==== SOURCE DATA
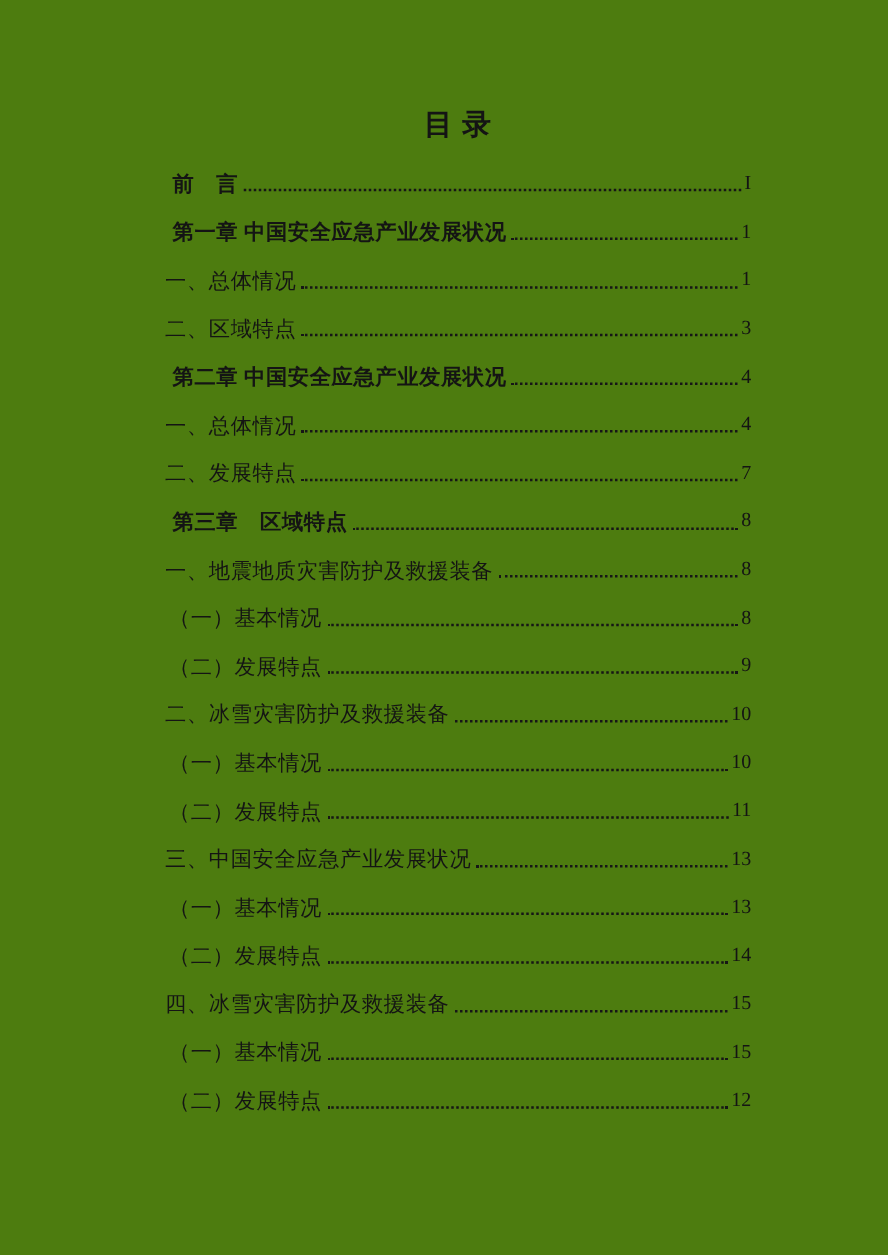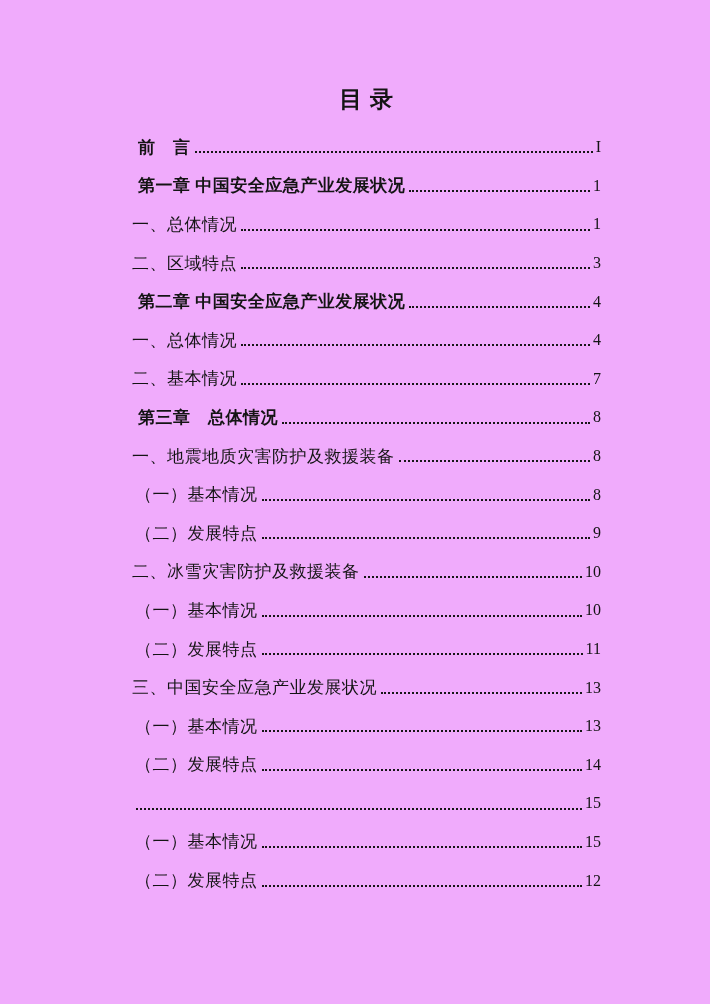--- a/index.html
+++ b/index.html
@@ -14,7 +14,7 @@
   .page {
     width: 710px;
     height: 1004px;
-    background: #f0abfc;
+    background: #4d7c0f;
     padding: 86px 109px 0 132px;
   }
   .toc-title {

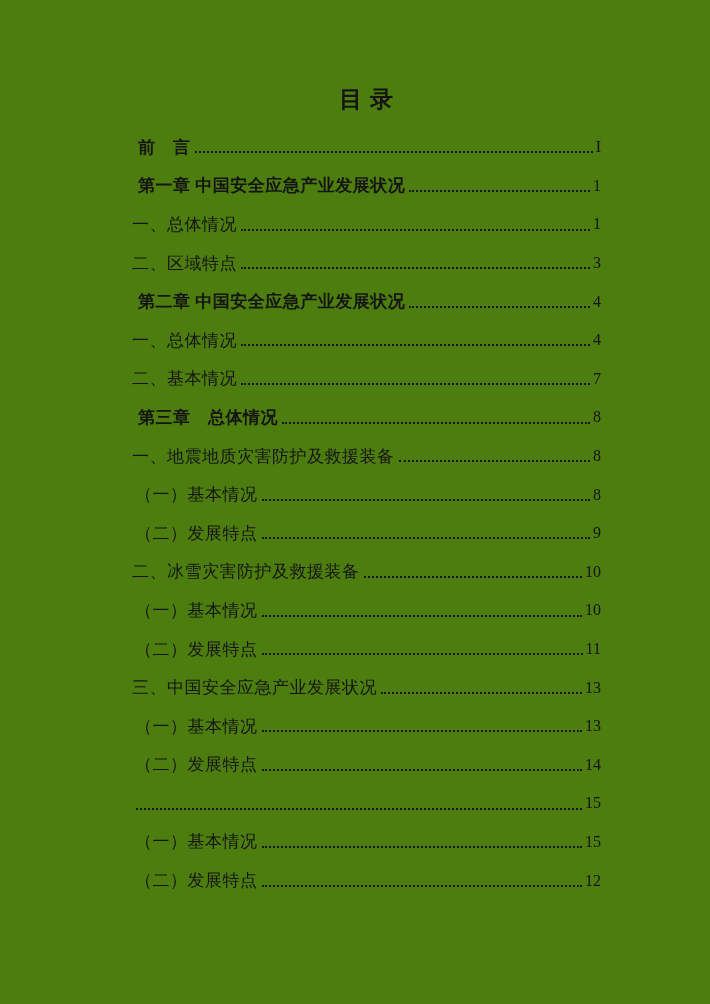--- a/index.html
+++ b/index.html
@@ -101,7 +101,7 @@
   </div>
 
   <div class="toc-row l1">
-    <span class="label">二、基本情况</span>
+    <span class="label">二、发展特点</span>
     <span class="leader"></span>
     <span class="pagenum">7</span>
   </div>

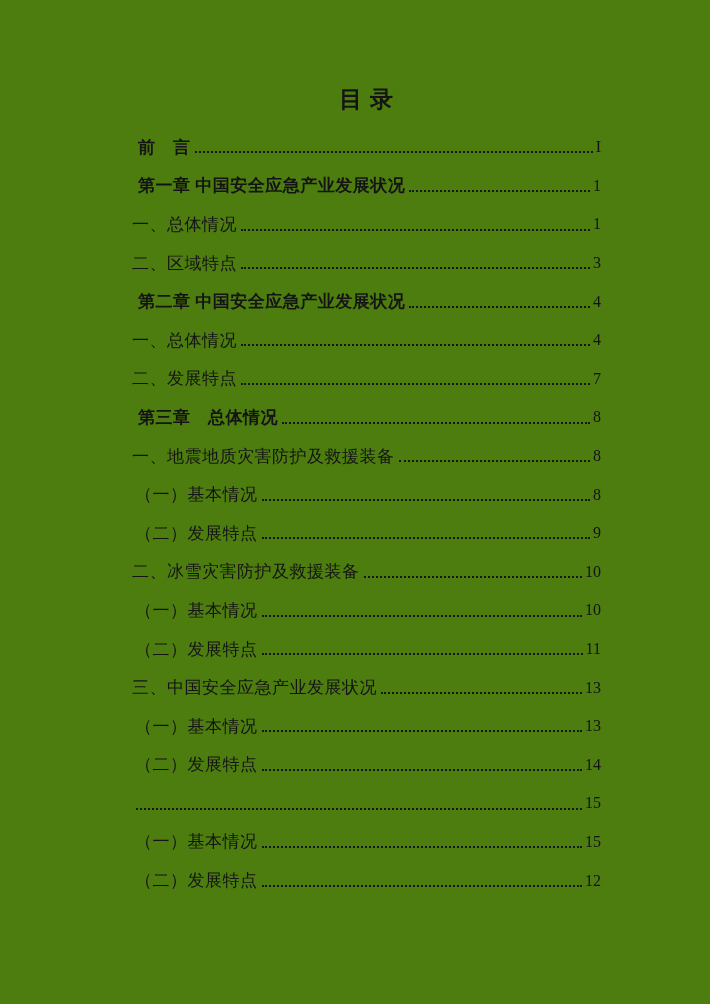--- a/index.html
+++ b/index.html
@@ -107,7 +107,7 @@
   </div>
 
   <div class="toc-row chapter">
-    <span class="label">第三章　总体情况</span>
+    <span class="label">第三章　区域特点</span>
     <span class="leader"></span>
     <span class="pagenum">8</span>
   </div>

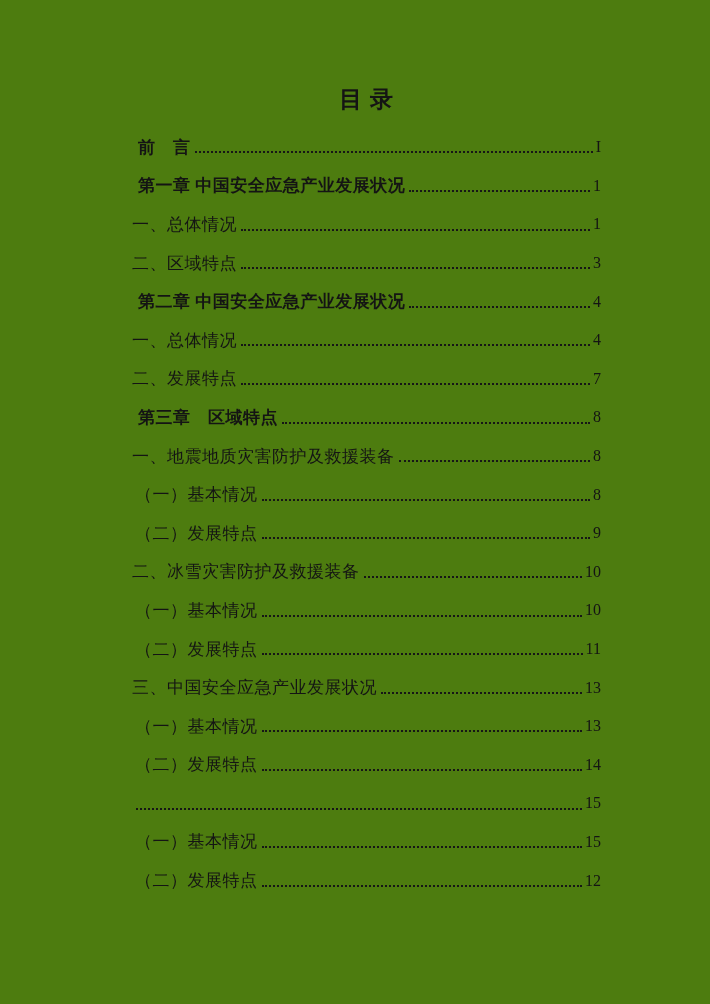--- a/index.html
+++ b/index.html
@@ -167,6 +167,7 @@
   </div>
 
   <div class="toc-row l1">
+    <span class="label">四、冰雪灾害防护及救援装备</span>
     <span class="leader"></span>
     <span class="pagenum">15</span>
   </div>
========
WHAT THIS TASK INVOLVES → The lines above that hold "background" are the result; show every one of them.

TASK ANSWER →
-    background: #f0abfc;
+    background: #4d7c0f;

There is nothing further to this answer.